TEOLINDA GERSÃO
A CASA DA CABEÇA DE CAVALO
Cena 10

(Entra uma barriga descomunal, como a calote de um tenda, que enche toda a parte central do palco. O resto do corpo não é visível. Gritos e berros da parturiente.

À esquerda e direita da barriga gigante desenrolam-se pequenas cenas. Depois de cada uma as personagens saem, ou ficam imóveis no mesmo lugar, em volta da barriga)  

Criada da casa, para uma mulher da aldeia  

Ai a Dona Maria do Lado, coitadinha, muito tem trabalhado de manhã à noite, apesar da barriga. Não é que seja preciso, com tanto criado e criada em casa.

Mas a culpa também é do Sr. Duarte Augusto. Está sempre a pôr defeitos em tudo e a reclamar que está mal feito.  

Mulher

E o senhor Filipe?  

Criada

Ninguém o vê, passa a vida na caça.  

Mulher

Coitada da Dona Maria do Lado.  

Criada

Morre de medo e diz que não queria ter filhos. É verdade que nunca gostou de crianças. Ontem sonhou que lhe nascia um filho com cabeça de cão felpudo.  

( Mª do Lado, gritando)

Aiiiiiiii!!!  

Criada, sobressaltando-se

Tenho de ir ver o que é preciso. Até logo, vizinha  

Mulher

Oxalá ela tenha uma hora pequenina.  

DA entrando de rompante

Eugénia! Agripina! Criados! Criadas! Onde está o pessoal desta Casa ? Por causa de uma parida o mundo pára! Todos de cabeça perdida, escada acima, escada abaixo, desaustinados que parecem loucos.

Como se eu não existisse. Ainda me deixam morrer de fome, por incúria.  

(Bate com a bengala no chão)  

Acudam! Sou o Dono da Casa!  

(aparece uma criada espavorida)  

Duarte Augusto

Onde estão as fatias paridas?  

Criada, tremendo

Não estão prontas, senhor. Só depois do parto Agripina as vai fritar, para a Dona Maria do Lado comer.  

Duarte Augusto

Pois que as frite agora. Estou com fome. As fatias paridas são para mim.  

(criada sai. Entra outra criada,com uma braseira acesa e um cobertor. DA senta-se numa cadeira, ela põe-lhe o cobertor nos joelhos. Ele adormece.

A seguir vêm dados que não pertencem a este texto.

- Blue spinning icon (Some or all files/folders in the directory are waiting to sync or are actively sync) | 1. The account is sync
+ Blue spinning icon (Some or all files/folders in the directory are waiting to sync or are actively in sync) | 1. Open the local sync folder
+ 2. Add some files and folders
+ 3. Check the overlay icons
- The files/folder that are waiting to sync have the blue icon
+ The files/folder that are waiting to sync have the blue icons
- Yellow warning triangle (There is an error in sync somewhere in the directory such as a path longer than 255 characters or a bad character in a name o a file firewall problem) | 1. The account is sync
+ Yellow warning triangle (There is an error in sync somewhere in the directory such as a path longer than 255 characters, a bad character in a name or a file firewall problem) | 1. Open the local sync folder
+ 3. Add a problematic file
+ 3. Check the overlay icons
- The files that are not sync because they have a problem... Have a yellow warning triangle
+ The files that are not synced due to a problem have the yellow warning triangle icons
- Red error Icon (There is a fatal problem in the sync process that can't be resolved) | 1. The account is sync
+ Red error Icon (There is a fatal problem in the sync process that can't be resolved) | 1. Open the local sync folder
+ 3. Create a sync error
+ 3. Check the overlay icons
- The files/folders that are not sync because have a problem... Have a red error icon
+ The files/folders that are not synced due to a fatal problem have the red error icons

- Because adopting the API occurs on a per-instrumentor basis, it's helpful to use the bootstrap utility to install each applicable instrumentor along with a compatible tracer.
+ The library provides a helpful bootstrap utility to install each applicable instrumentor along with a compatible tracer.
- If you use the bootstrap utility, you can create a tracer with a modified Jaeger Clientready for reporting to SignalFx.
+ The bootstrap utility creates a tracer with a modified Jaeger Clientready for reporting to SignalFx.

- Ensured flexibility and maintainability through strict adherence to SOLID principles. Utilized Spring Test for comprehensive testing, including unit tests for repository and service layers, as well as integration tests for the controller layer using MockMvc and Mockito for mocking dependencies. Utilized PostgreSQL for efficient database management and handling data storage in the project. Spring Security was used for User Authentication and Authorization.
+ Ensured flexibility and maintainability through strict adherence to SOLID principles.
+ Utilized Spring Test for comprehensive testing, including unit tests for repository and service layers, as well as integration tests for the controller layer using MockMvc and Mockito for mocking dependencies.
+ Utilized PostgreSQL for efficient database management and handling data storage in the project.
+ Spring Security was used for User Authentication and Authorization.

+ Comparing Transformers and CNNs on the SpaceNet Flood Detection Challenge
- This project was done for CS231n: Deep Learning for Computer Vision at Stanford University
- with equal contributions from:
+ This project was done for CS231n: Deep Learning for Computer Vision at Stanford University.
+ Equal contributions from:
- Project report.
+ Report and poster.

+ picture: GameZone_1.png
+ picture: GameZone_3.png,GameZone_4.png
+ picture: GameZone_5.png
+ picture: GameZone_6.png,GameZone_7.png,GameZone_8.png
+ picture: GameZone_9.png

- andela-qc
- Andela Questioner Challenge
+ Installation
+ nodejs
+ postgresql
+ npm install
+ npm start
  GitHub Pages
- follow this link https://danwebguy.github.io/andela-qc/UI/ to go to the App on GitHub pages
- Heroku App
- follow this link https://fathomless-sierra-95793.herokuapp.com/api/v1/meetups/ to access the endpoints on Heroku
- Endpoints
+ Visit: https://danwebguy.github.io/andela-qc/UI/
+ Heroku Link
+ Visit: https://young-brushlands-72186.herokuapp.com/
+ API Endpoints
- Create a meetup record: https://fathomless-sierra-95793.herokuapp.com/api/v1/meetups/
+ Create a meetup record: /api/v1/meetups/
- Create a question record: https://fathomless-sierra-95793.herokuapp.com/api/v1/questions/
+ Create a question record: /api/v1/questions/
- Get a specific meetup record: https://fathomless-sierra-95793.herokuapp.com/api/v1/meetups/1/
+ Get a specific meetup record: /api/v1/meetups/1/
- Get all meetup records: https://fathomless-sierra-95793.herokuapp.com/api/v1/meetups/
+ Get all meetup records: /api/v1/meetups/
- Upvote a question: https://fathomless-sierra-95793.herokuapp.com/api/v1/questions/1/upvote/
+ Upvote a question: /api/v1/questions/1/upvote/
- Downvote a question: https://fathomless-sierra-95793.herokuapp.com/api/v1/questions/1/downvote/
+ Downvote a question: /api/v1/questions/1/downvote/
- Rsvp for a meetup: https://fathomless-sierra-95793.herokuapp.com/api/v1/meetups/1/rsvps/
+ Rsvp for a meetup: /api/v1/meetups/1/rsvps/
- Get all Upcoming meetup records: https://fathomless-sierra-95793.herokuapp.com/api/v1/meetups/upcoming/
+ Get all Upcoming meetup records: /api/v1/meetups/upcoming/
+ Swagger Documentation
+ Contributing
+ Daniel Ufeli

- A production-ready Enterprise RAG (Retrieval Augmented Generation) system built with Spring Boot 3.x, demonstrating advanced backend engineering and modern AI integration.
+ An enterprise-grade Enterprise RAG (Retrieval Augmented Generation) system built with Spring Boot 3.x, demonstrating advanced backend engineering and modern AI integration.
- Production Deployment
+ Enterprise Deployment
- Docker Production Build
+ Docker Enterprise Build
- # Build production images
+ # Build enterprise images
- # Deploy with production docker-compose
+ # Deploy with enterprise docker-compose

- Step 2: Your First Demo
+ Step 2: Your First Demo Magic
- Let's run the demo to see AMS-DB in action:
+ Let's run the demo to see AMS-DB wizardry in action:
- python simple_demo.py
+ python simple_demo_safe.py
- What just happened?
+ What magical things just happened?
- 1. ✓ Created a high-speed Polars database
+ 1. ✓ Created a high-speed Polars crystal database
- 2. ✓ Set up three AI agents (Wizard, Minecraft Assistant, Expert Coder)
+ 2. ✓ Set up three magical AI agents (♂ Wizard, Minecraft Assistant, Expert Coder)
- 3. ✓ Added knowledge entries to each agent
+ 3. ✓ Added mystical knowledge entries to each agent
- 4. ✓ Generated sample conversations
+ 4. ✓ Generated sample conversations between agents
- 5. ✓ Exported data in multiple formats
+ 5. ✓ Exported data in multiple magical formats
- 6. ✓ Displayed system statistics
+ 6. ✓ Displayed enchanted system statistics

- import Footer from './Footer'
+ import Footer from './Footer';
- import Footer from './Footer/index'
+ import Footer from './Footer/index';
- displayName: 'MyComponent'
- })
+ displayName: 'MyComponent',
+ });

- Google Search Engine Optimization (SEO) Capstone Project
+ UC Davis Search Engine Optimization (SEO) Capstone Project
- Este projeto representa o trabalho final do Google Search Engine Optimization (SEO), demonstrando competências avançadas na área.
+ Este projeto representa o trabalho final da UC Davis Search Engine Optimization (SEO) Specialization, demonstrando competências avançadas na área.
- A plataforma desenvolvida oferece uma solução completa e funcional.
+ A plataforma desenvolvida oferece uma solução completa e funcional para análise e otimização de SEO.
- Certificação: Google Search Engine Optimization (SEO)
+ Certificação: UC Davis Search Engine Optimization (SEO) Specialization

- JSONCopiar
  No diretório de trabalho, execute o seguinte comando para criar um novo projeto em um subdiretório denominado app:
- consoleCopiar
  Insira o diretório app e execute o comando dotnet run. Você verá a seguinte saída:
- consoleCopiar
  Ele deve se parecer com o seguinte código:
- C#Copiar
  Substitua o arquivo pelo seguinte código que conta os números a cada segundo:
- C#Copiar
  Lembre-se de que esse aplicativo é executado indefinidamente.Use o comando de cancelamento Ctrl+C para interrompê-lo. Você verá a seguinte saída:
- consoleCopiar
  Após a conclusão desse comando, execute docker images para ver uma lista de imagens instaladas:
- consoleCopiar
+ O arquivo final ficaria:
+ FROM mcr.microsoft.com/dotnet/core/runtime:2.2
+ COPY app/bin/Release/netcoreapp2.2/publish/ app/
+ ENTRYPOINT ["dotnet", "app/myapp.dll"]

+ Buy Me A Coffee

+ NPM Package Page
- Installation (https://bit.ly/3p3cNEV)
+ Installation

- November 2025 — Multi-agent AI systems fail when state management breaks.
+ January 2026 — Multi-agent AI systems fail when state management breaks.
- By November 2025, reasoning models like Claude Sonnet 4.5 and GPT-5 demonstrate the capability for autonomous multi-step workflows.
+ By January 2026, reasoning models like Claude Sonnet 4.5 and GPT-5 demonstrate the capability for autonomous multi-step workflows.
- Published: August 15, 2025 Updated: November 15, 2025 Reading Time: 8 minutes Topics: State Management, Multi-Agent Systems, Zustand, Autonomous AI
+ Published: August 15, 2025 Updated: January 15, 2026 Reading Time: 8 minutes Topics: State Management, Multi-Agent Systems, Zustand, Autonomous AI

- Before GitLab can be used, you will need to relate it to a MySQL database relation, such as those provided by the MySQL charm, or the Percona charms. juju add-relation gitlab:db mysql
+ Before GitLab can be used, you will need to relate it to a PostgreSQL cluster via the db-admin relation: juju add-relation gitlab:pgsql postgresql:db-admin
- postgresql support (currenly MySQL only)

Outros criados correm, espavoridos,s obem e descem escadas à toa, abrem e fecham portas.)  

Maria do Lado, gritando mais alto

Aiiiiiiii!!!!  

(De um lado e do outro da barriga gigante aparecem pernas flectidas também gigantes, de pano. Agora o que se vê é o equivalente a um sexo de mulher, de pernas abertas, voltado para o público.)  

Maria do Lado,gritando mais alto

Aiiiiiii!  

1ª criada

(acendendo velas e lamparinas e ajoelhando diante de um Senhor dos Aflitos; é uma imagem grande, de madeira, com cabelos verdadeiros e um manto vermelho de seda, um bocado desbotado)  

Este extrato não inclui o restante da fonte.